身旁的人儿歪着头靠在窗户上睡得正香,连到了地方都不曾察觉。
车窗半开。
夕阳洒在那张白皙精美的脸上,镀了一层柔和的光晕,美得不真切,仿佛天女误入人间,陆闻璟就这么看着,一时间竟不忍心打破这份美好。
长睫微微颤动,温棠迷糊的问了句,“到了?”
陆闻璟第一时间收回目光,“到了。”
这个点,活动已经开始了。
外边停满了车,入口处零星的没几个人。
温棠跟随着陆闻璟一块入了场。
这场慈善晚会,是为了感激那些出资帮助山区孩子的人而办的。
来的人里多数是商人,官员也不少。
温棠一入场,就感觉到了不少目光落在自己身上。
俊男美女的组合不管在哪,都是备受瞩目的存在。
更何况那俊男,还是陆闻璟。
他的身份,在场之人无一不晓。
一个优秀的律师,可是很多人想要认识的对象,上来搭腔的人一个接一个。
“学长,你先忙吧,我自己逛逛。”
环顾四周,没看见娄河希的身影,温棠打了个招呼打算四处找找。
两人分开后。
频频目光接二连三投射而来,带着考究,疑惑,好奇,八卦,纷纷猜测温棠的身份。
有眼尖的人认出了温棠,“那个不是温家的小姐吗?”
“温家?哪个温家?”
“哎呀,三年前卖黑心药的那个啊。”
当年温家的事情闹得沸沸扬扬,虽说最后还了清白,但大多数人的印象都停留在温父温母卖假药害死人家三岁孩子被其父母记恨,开车撞死。
温棠很幸运,在那一场车祸中侥幸活了下来,却伤了身子根本,这才难以受孕。
这也是为什么蒋行舟跟温棠结婚后不愿意让外界知道自己的妻子是谁。
担心蒋氏受到风波影响被冠上固有印象是其一。
更担心温棠顶着蒋二太太的头衔备受瞩目,萦绕在她身上的话题便会一个接一个,永远都会有人在提醒着。
温父温母的死因。
提及往事,那段时间全被网黑被人肉被跟踪的阴影再次浮现出来。
温棠强压着心里创伤为温家辩驳,“我们没有卖假药。”
那人打着哈哈,“我知道啊,我就是随便说说而已,不这么说谁知道你是谁?”
话中的轻视毫不遮掩。
一个孤女而已。
怕什么?
温棠丝毫不给他面子,“我不需要谁认识,请你为你刚才的言语道歉。”
刘恺齐像是听到了什么笑话似的指着自己,“你要我道歉?”
温棠自然认得他。
明上集团的公子哥,圈子里混不吝的存在。
当年也是温棠的诸多追求者之一,只可惜,被拒绝了。
他刘恺齐在一个女人身上吃了瘪,自然要找机会把场子找回来。
刚才的话,他就是故意说的。
“我就不道歉,怎么了?”
他大声嚷嚷着,“来来来,大家都过来。”
“温家卖假药的事情谁不知道啊?也不知道你温棠给蒋行舟灌了什么**汤,竟然说服了他帮温家翻案。”

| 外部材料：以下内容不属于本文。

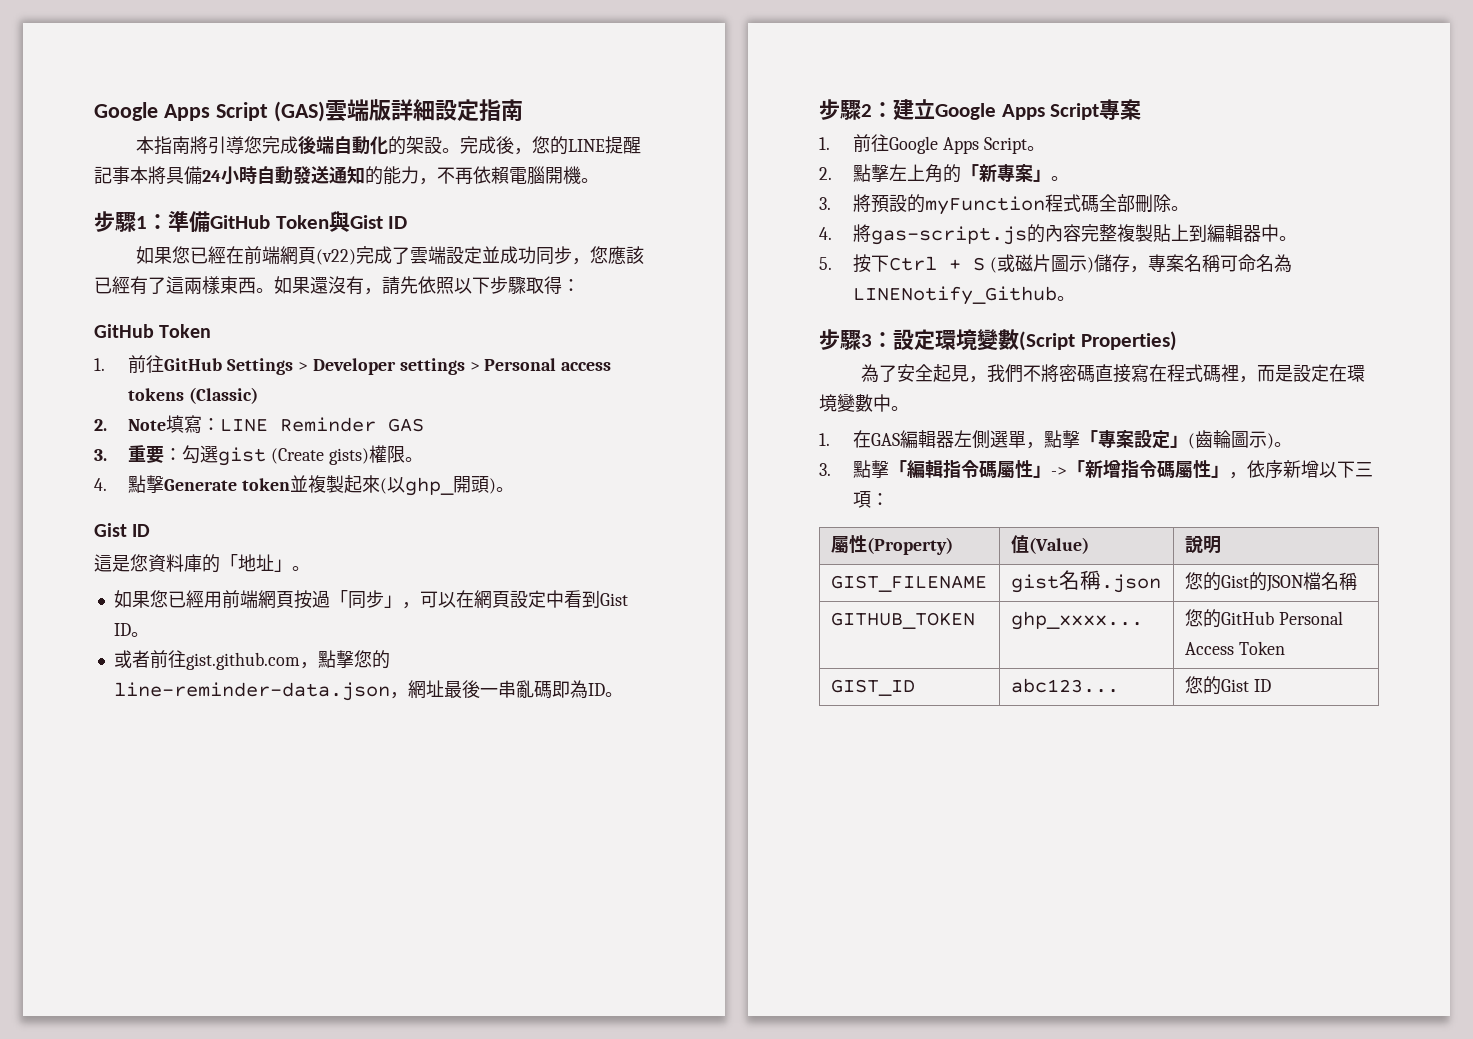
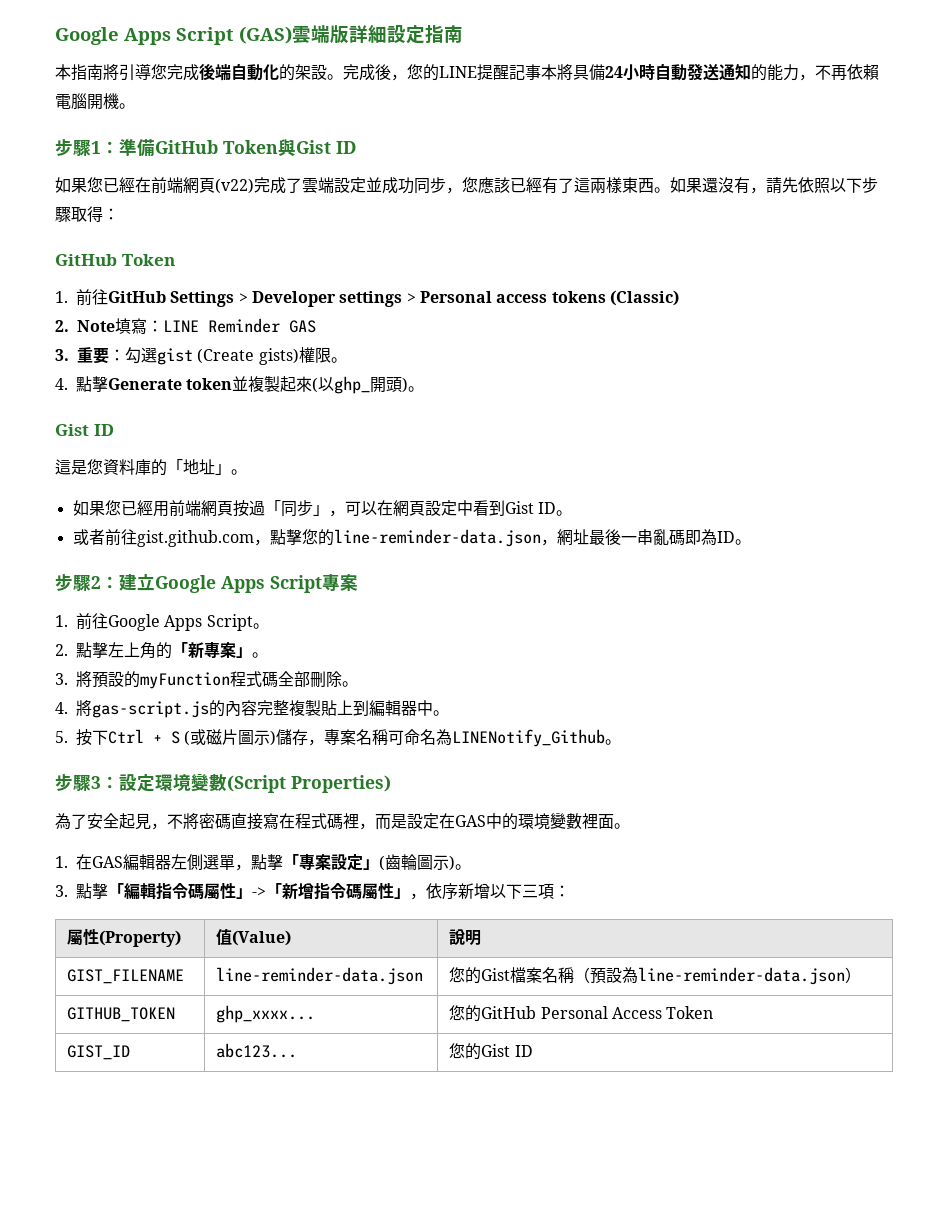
- 為了安全起見，我們不將密碼直接寫在程式碼裡，而是設定在環境變數中。
+ 為了安全起見，不將密碼直接寫在程式碼裡，而是設定在GAS中的環境變數裡面。
- GIST_FILENAME | gist名稱.json | 您的Gist的JSON檔名稱
+ GIST_FILENAME | line-reminder-data.json | 您的Gist檔案名稱（預設為line-reminder-data.json）

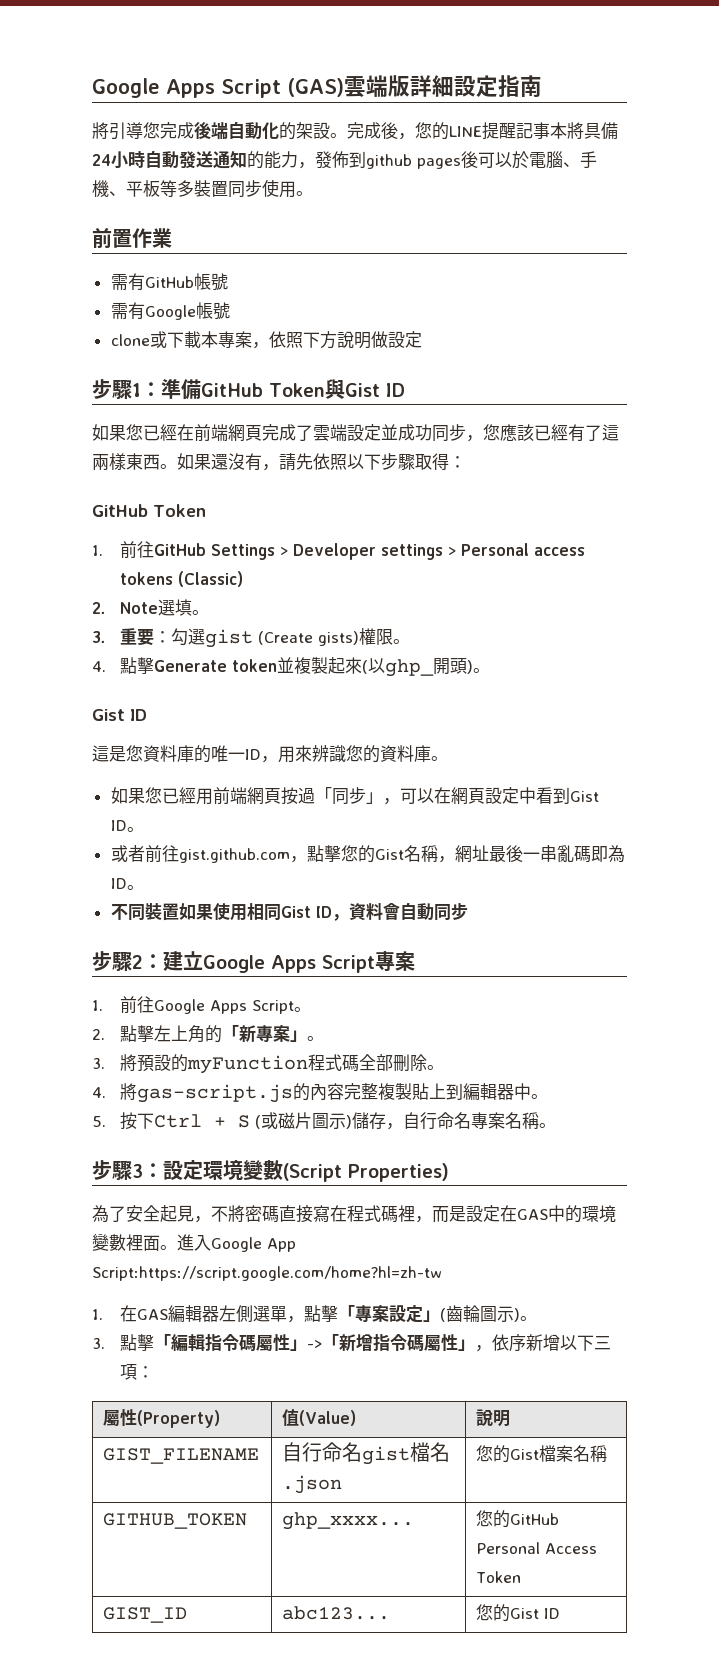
- 本指南將引導您完成後端自動化的架設。
+ 將引導您完成後端自動化的架設。
- 完成後，您的LINE提醒記事本將具備24小時自動發送通知的能力，不再依賴電腦開機。
+ 完成後，您的LINE提醒記事本將具備24小時自動發送通知的能力，發佈到github pages後可以於電腦、手機、平板等多裝置同步使用。
+ 前置作業
+ 需有GitHub帳號
+ 需有Google帳號
+ clone或下載本專案，依照下方說明做設定
- 如果您已經在前端網頁(v22)完成了雲端設定並成功同步，您應該已經有了這兩樣東西。
+ 如果您已經在前端網頁完成了雲端設定並成功同步，您應該已經有了這兩樣東西。
- 2. Note填寫：LINE Reminder GAS
+ 2. Note選填。
- 這是您資料庫的「地址」。
+ 這是您資料庫的唯一ID，用來辨識您的資料庫。
- 或者前往gist.github.com，點擊您的line-reminder-data.json，網址最後一串亂碼即為ID。
+ 或者前往gist.github.com，點擊您的Gist名稱，網址最後一串亂碼即為ID。
+ 不同裝置如果使用相同Gist ID，資料會自動同步
- 5.按下Ctrl + S (或磁片圖示)儲存，專案名稱可命名為LINENotify_Github。
+ 5.按下Ctrl + S (或磁片圖示)儲存，自行命名專案名稱。
+ 進入Google App Script:https://script.google.com/home?hl=zh-tw
- GIST_FILENAME | line-reminder-data.json | 您的Gist檔案名稱（預設為line-reminder-data.json）
+ GIST_FILENAME | 自行命名gist檔名.json | 您的Gist檔案名稱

刘恺齐冷笑连连,“说翻案就翻案啊,其中不会有什么猫腻吧?”
“就算你怎么倒贴,蒋行舟不也是没有娶你?”
他啧啧两声,肆意的目光放肆的打量着温棠的身子,眼底一闪而过的惊艳。
这身材比例,简直是尤物一样的存在。
比之当年,更盛。
“这是去哪发展了?穿的都是高奢啊,怎么,没榜上蒋行舟,榜上哪个金主了?”
“都是被包养,你跟别人不如跟我啊,好歹咱们也算是知根知底......”
“砰——!”
一声巨响,话语截然而止。
温棠不知道从哪里掏来的红酒瓶,狠狠砸在了刘恺齐脑门上。
酒瓶破碎,红酒浸湿发丝顺着鬓角流下。
头上,脸上,身上,刺目的红混杂一片,让人分不清到底是酒的颜色还是血。
温棠面若冰霜,“你也配污蔑我父母。”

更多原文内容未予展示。